Last week I found an individual serving pack of Froot Loops serial from 1998. I opened it to see what they looked like (expecting dust, or sludge) and they looked completely normal. At this point, of course, I was pretty much committed, so I tried one. Maybe slightly softer than they would have been in 1998, but only slightly, and the flavor was completely normal. So I ate the whole package with no ill effects.
When I went to visit relatives several years ago my aunt accidentally served us salad dressing that was the same age as her youngest daughter (late '90s).
“Mommy, its as old as ME!”
Other than being an off color it was fine, no one got sick.
Keep in mind that a 30 year old bottle of scotch has been in a barrel for 30 years, and then can sit in a bottle essentially forever without changing. Whereas the age of wine is usually counted from the vintage, which is the year the grapes were harvested. So I’ve had scotch that was originally made 40-60 years before being consumed.
In the 1970s, I ate a D Ration bar (‘survival chocolate’) that my dad brought home (he was in the RAF). The D ration went out of production about 30 years earlier.
Salad dressings age at an accelerated rate, around 3-4X normal time. My wife did not believe this when I kept finding years-old bottles in our fridge; she insisted I was just an unobservant idiot who misremembered when something was bought or when the fridge was cleaned out.
We moved cross-country, bringing no perishables. A year later, I found a three-year-old bottle of Ranch dressing in the fridge. Q. E. D.
Oh, ObOP: 75-year-old port. Just a sip; I’m not really a port drinker. Tasted like good port.
Lipton chicken noodle soup mix, the kind that’s just noodles and broth, this past January. I don’t know exactly how old it was, but there was a mail-in offer on the back of the box that ended in 2002.
Since the stuff is basically pure salt sealed in an airtight pouch, I don’t know how it could go bad in any case.
A lot of salt being passed off as the old stuff is actually recently dissolved and reconstituted.
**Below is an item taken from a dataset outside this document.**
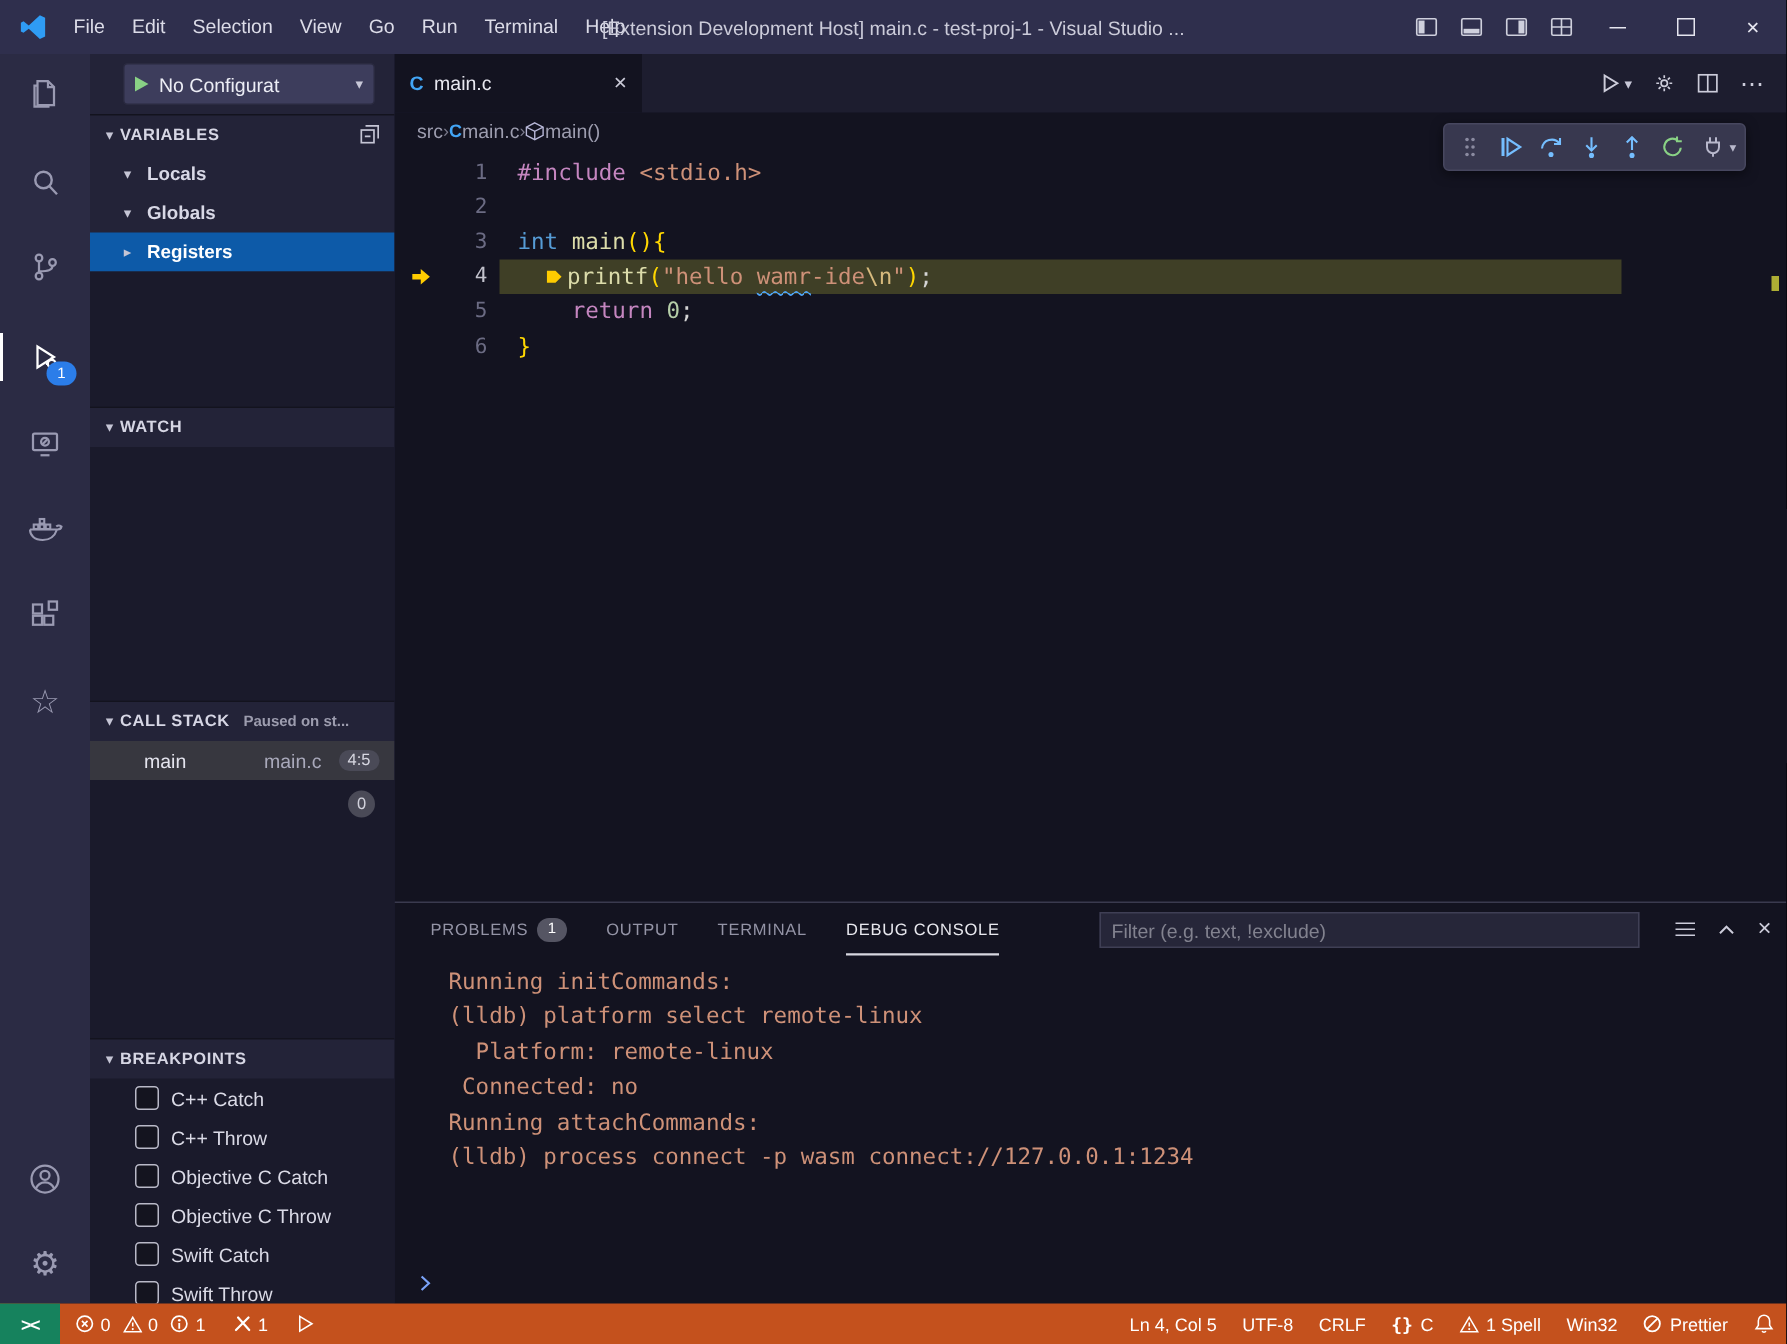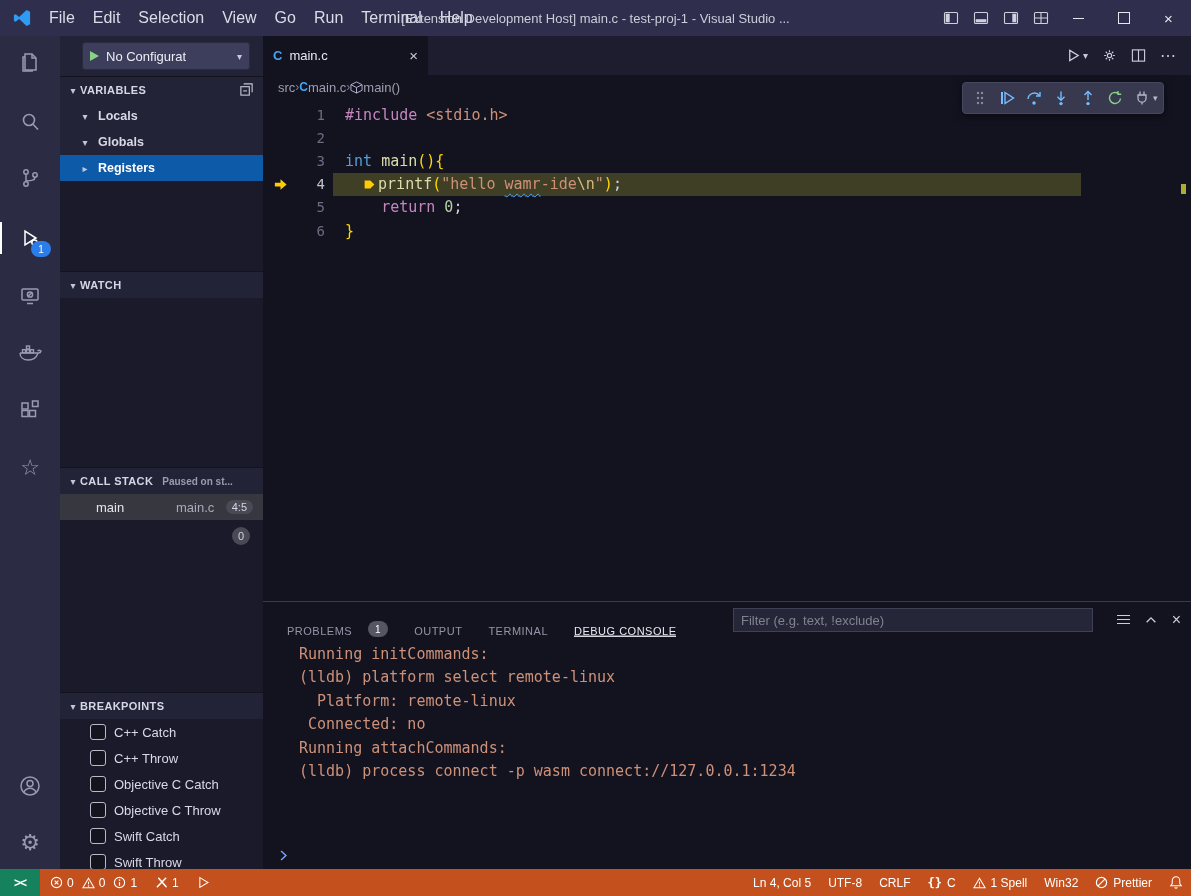"File" .menu-item { font-size: 16px -> 13px }
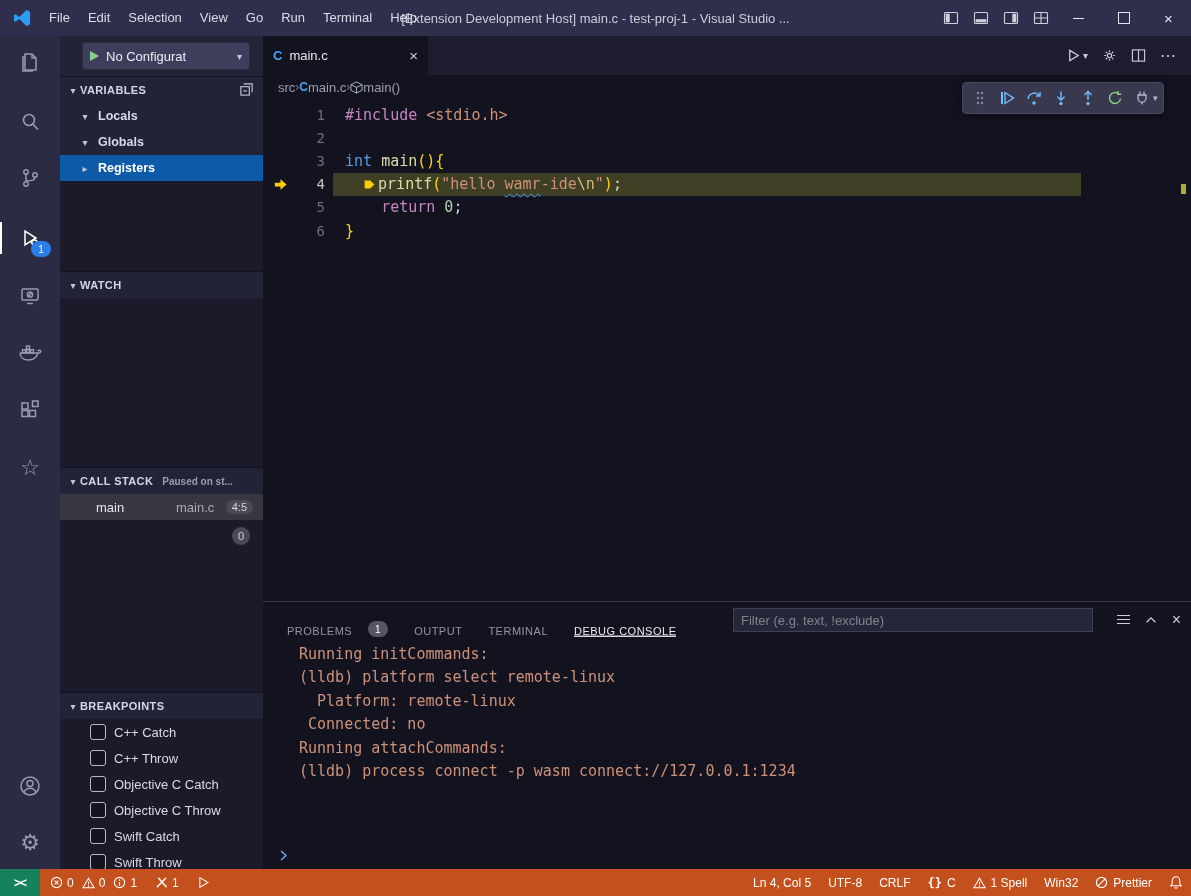"PROBLEMS" .panel-tab { align-items: flex-end -> center; gap: 16px -> 6px }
Might only be a few thousand years old, in some cases. Or less!
The water they drink at the Amundsen-Scott South Pole station is melt water from far below the surface. I forget exactly how old it is but they make jokes about 15 year old Scotch and 50,000 year old water, or whatever it is.
Just a few weeks ago, I refilled my pepper shaker - with the very last of a can of black pepper with a 1986 expiration date. Still smells and tastes fine.
I volunteer at my kids’ school and recently we cleaned out a very large storage locker on campus and came across some earthquake kits that expired in 1982. I opened it up and it had water and energy bars. We opened an energy bar and it looked and smelled like pie crust. I didn’t have the guts to taste it, but someone else did and said it tasted like a bland cookie.